PERSONAL INFORMATION IMPACT ASSESSMENT (PIIA)
Previously, the PIIA requirement was scattered across various draft regulations and national guidelines that have no binding effect. The Draft for the first time provides the PIIA requirements as binding law. Under the Draft, companies should conduct a PIIA prior to the following data processing activities:
- Processing sensitive personal information
- Using personal information to conduct automated decisionmaking
- Entrusting third parties to process personal information, providing personal information to third parties, or publishing personal information
- Providing personal information abroad
- Other personal information processing activities that will impose a major influence on individuals
The risk assessment reports and data processing records should be retained for at least three years.

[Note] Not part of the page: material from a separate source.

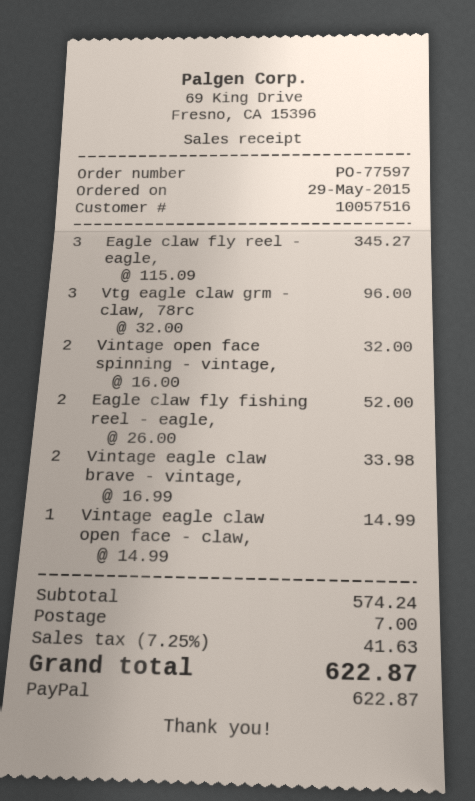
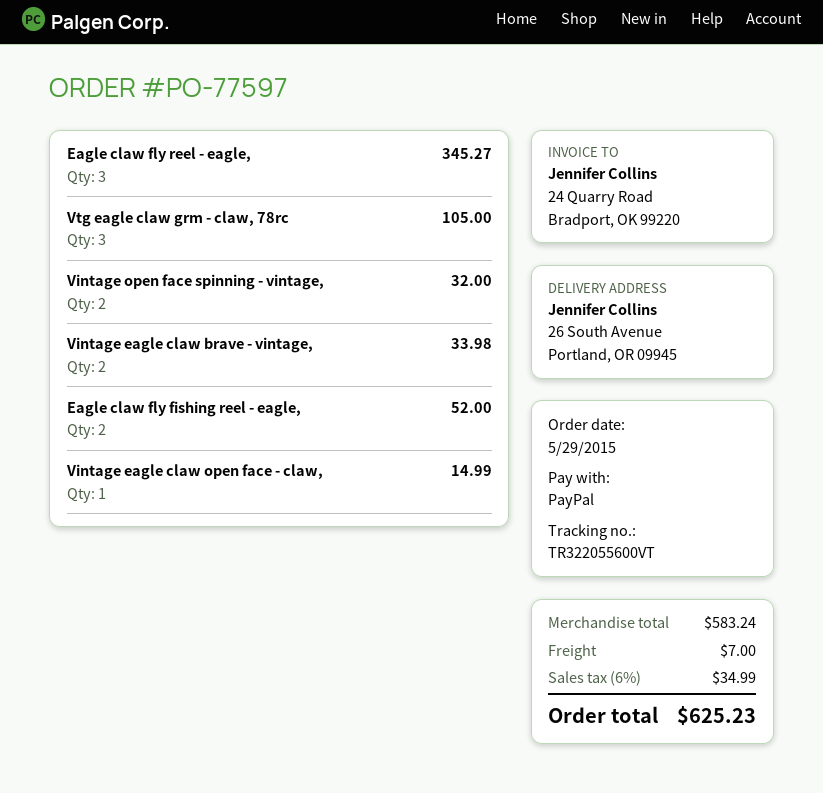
Vtg eagle claw grm - claw, 78rc: 3 for 96.00 -> 3 for 105.00
subtotal: 574.24 -> 583.24
tax: 7.25% = 41.63 -> 6% = 34.99
total: 622.87 -> 625.23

INCREASE OF PENALTIES FOR NONCOMPLIANCE
The Draft increases the penalties from the capped amount of RMB 1 million (approx. $149,000) to RMB 50 million (approx. $7,456,000) or 5% of the last year's turnover of the violator. The violator's business license may also be revoked.
The consultation period of the Draft will last until November 19, 2020; it is anticipated that the law will likely take effect in the following one or two years. Most of the provisions in the Draft, such as “extraterritorial jurisdiction” and “PIIA,” could be found in previous national standards and draft regulations, the contents of which are largely the same. So for companies that are already on their way to establishing a data compliance program, these rules should not be extra burdens. For some provisions, such as “DPO” and “data localization” requirements, there are changes to the original provisions, but the change may alleviate the compliance burden on general companies.
The release of the Draft marks a critical step forward in the personal information protection area, but it still leaves some areas open for the development of further implementation measures. For example, the specific amount thresholds of the data localization and DPO requirements are awaited to be published by the competent government authorities.